Brig. Gen. Nicholas Wilson, commander of the brigade fielding the HIMARS, said the weapon extends the Australian army’s strike range, allowing it to hit long-range targets on land and at sea. Lt. Gen. Simon Stuart, chief of the Australian army, said the HIMARS firing and other drills would show how the army is transforming to operate better across the region’s unique geography.
“Talisman Sabre would demonstrate to the nation, the region and Australia's partners that the Australian Army’s future was fighting on the beaches, rivers, coastal waters and archipelagos of the Indo-Pacific,” Stuart said, according to a press release.'
‘Fight under attack’
As Talisman Sabre began, another unique exercise, Resolute Force Pacific, was getting underway. REFORPAC began on July 10 and is part of a “first-in-a-generation” Department-Level Exercise series that started on July 8 and involves Air Force and Space Force units in the US and across the Indo-Pacific.
The Air Force says REFORPAC, which runs until August 8, will involve more than 300 aircraft and is “the largest contingency response exercise” it has ever done in the Indo-Pacific. Its name is reminiscent of the Cold War-era Return of Forces to Germany, or REFORGER, exercise, which practiced surging forces to West Germany in response to a Soviet threat. REFORPAC is similarly meant to simulate surging forces to the Pacific and sustaining operations in the face of attacks.
Gen. Kevin Schneider, commander of US Pacific Air Forces, told me in an interview last year that supply lines and command-and-control were two areas of focus for his command’s exercises in 2025 because of “the ranges and the sheer magnitude of the theater in which we operate as well as dealing with logistics and sustainment in a highly contested [anti-access/area-denial] environment.” REFORPAC will focus on skills related to those areas, in addition to command-and-control at scale, which requires coordination among airmen, other US military units, and other militaries.
“We must be ready to operate in austere conditions, with degraded networks, and through disruptions to sustainment chains. Our forces must be self-sufficient, mobile, and capable of rapid adaptation,” Schneider said in a recent press release. “The exercise conditions during REFORPAC will require Airmen to move fast, fight under attack, and sustain combat operations in ways we haven’t done in decades.”

Units involved in REFORPAC will also support other exercises in the region. “We’re rolling it in with Talisman Sabre, because we understand we’re going to fight with allies and partners” and linking them creates “more of an international exercise,” the Air Force’s top officer said last year.
US commanders rarely name China as a threat when discussing exercises, in part out of consideration for allies in the region who are wary of how Beijing might react. But Chinese commentators are quick to condemn what they see as a US-led effort to contain China — and to highlight potential fissures between Washington and its allies.

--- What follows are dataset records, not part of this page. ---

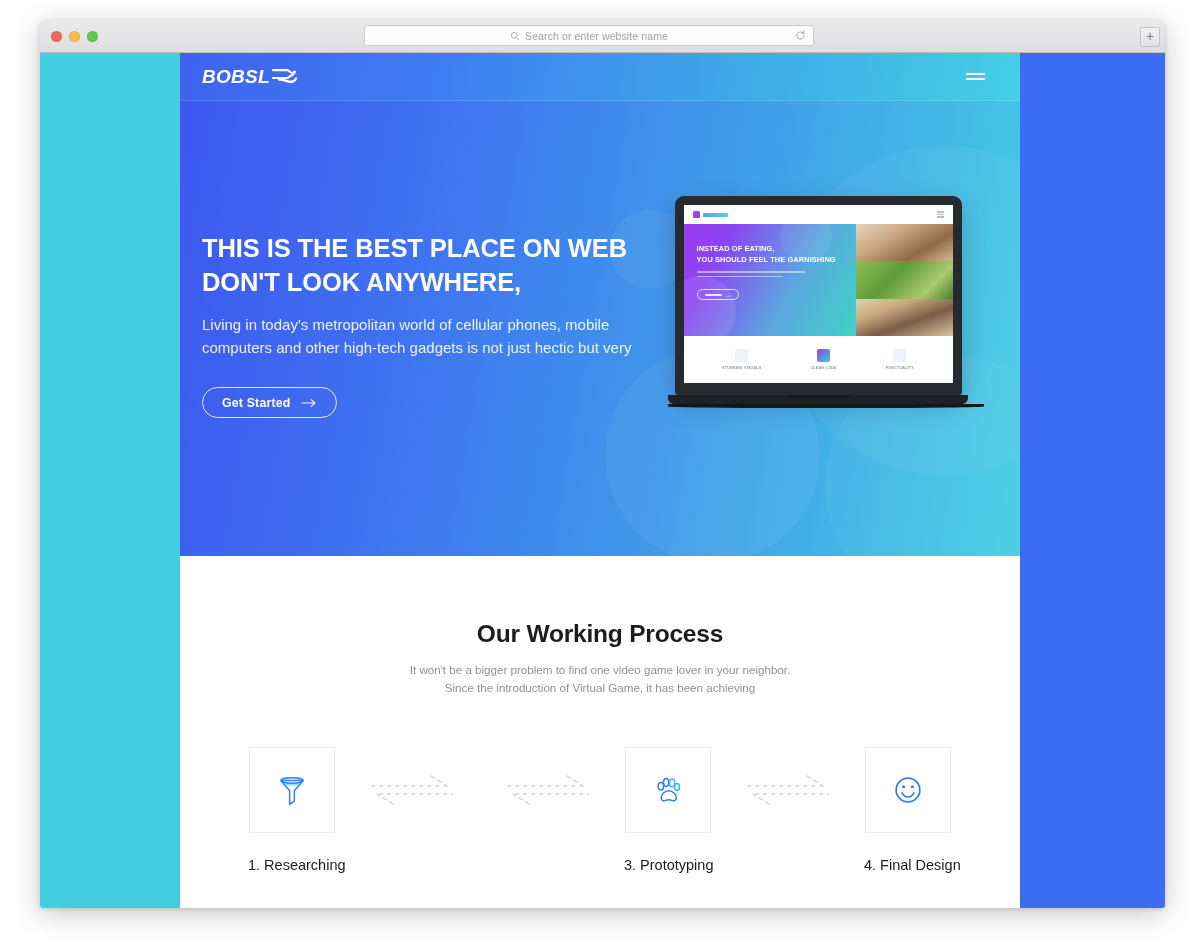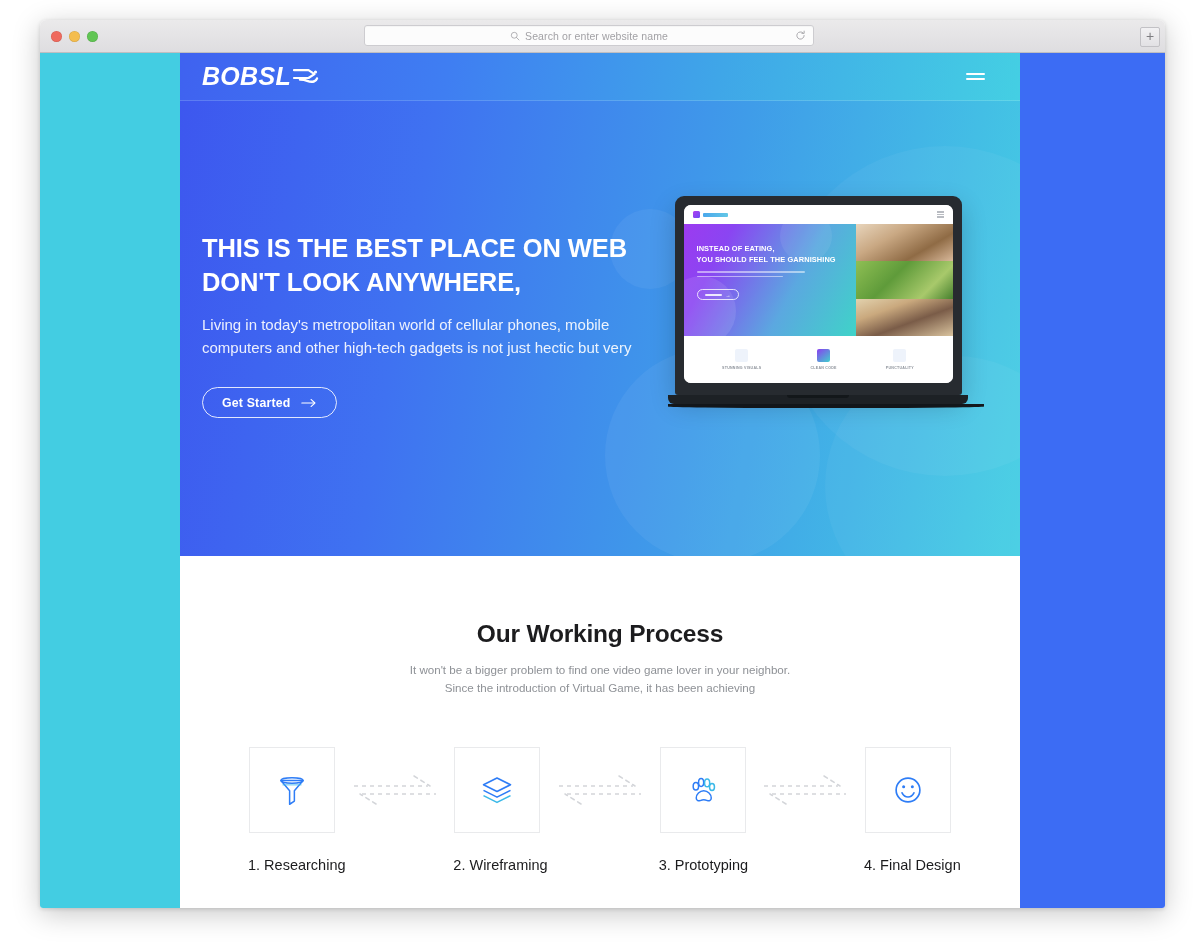"BOBSL" .logo-text { font-size: 25px -> 19px }
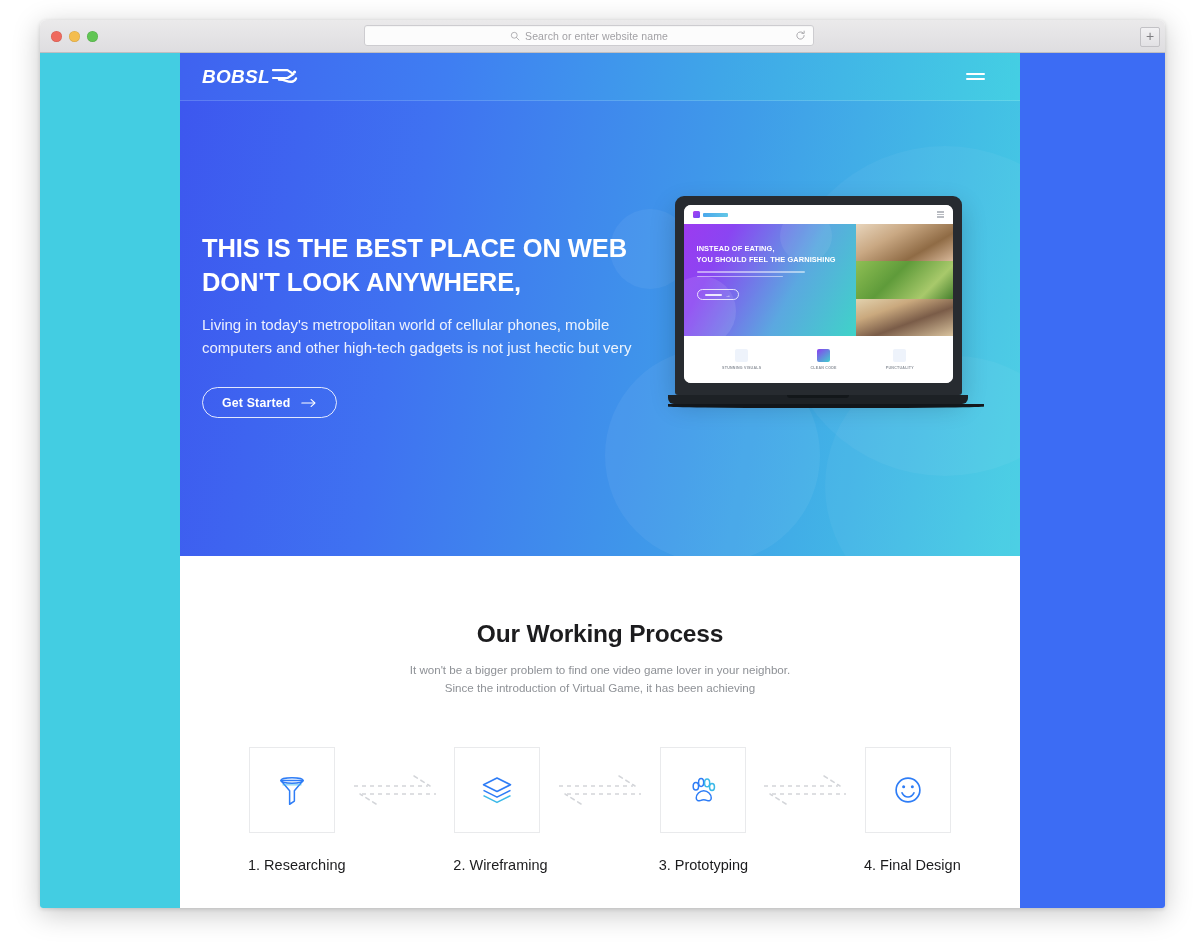"INSTEAD OF EATING," .laptop-screen { border-radius: 7px -> 1px }
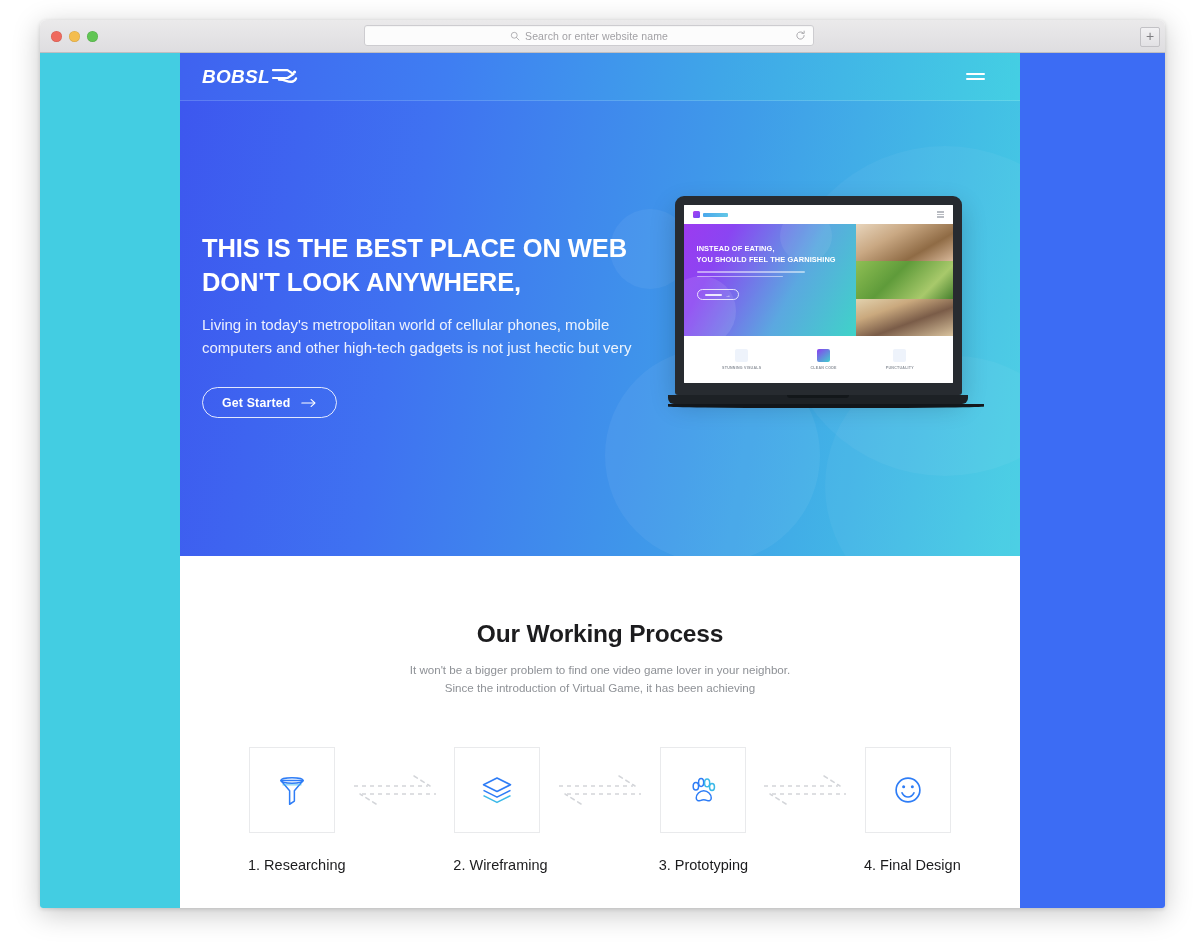"2. Wireframing" div.step { html: <div> <div> <svg> <path></path> <path></path> <path></path> </svg> </div> <div>2. Wireframing</div> </div> -> none }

“Both REFORPAC and Talisman Sabre demonstrate that the US military is practicing and testing new, targeted operational concepts. It is worth noting that although the US is trying to rally its allies to create an appearance of strength in numbers, most of the countries participating in these exercises are actually reluctant to be bound to Washington's military agenda,” one commentator said in an article on the Chinese military’s English-language website.